DATA LISTING |
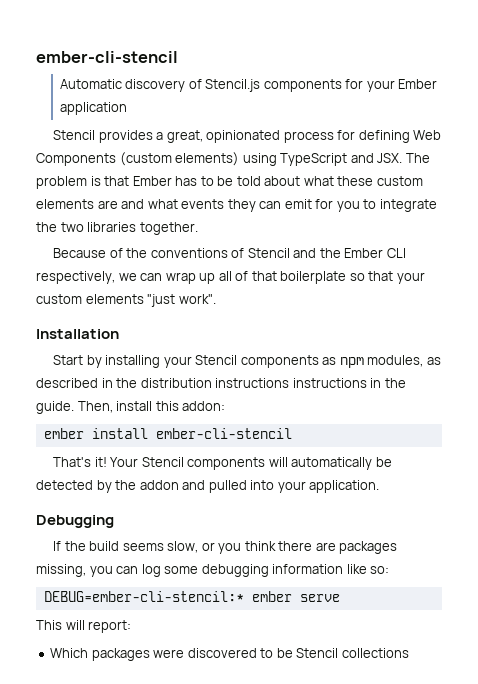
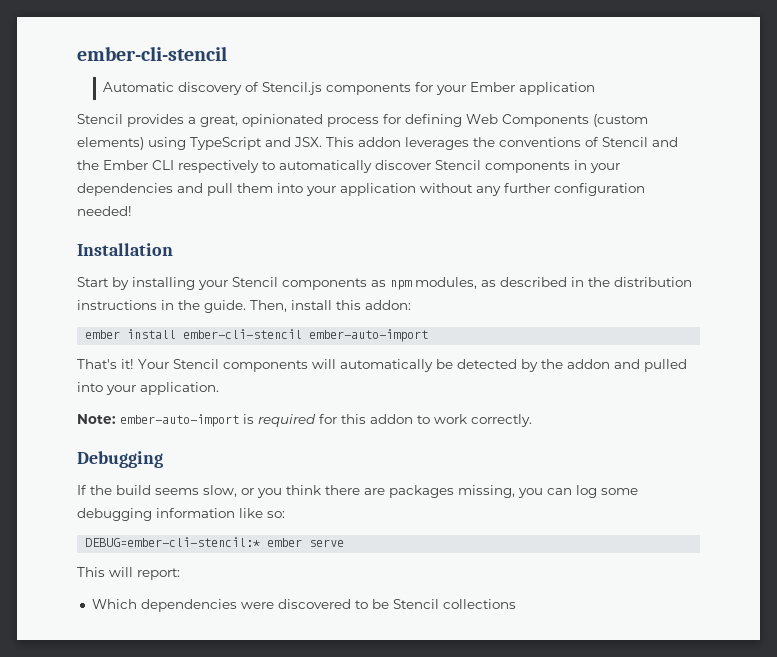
[405,153,430,163] [36,176,423,189] [36,199,437,212] [36,222,198,235] [53,248,123,258] The problem is that Ember has to be told about what these custom elements are and what events they can emit for you to integrate the two libraries together. // Because of -> [326,137,469,150] This addon leverages
[36,271,425,284] [36,294,216,307] respectively, we can wrap up all of that boilerplate so that your custom elements "just work". -> [178,160,620,173] [77,183,645,196] [77,206,132,216] respectively to automatically discover Stencil components in your dependencies and pull them into your application without any further configuration needed!
[292,378,367,388] instructions -> (157, 305) none
(292, 433) none -> [309,329,429,342] ember-auto-import
(380, 486) none -> [77,414,532,427] // Note: ember-auto-import is required for this addon to work correctly.
[91,648,150,661] packages -> [140,599,237,612] dependencies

EXERCISE OBJECTIVE | The answer must be the lines from the one containing "[36,271,425,284] [36,294,216,307] respectively, we" through the last line of the records, copied exactly, with nothing else.

ANSWER SECTION |
[36,271,425,284] [36,294,216,307] respectively, we can wrap up all of that boilerplate so that your custom elements "just work". -> [178,160,620,173] [77,183,645,196] [77,206,132,216] respectively to automatically discover Stencil components in your dependencies and pull them into your application without any further configuration needed!
[292,378,367,388] instructions -> (157, 305) none
(292, 433) none -> [309,329,429,342] ember-auto-import
(380, 486) none -> [77,414,532,427] // Note: ember-auto-import is required for this addon to work correctly.
[91,648,150,661] packages -> [140,599,237,612] dependencies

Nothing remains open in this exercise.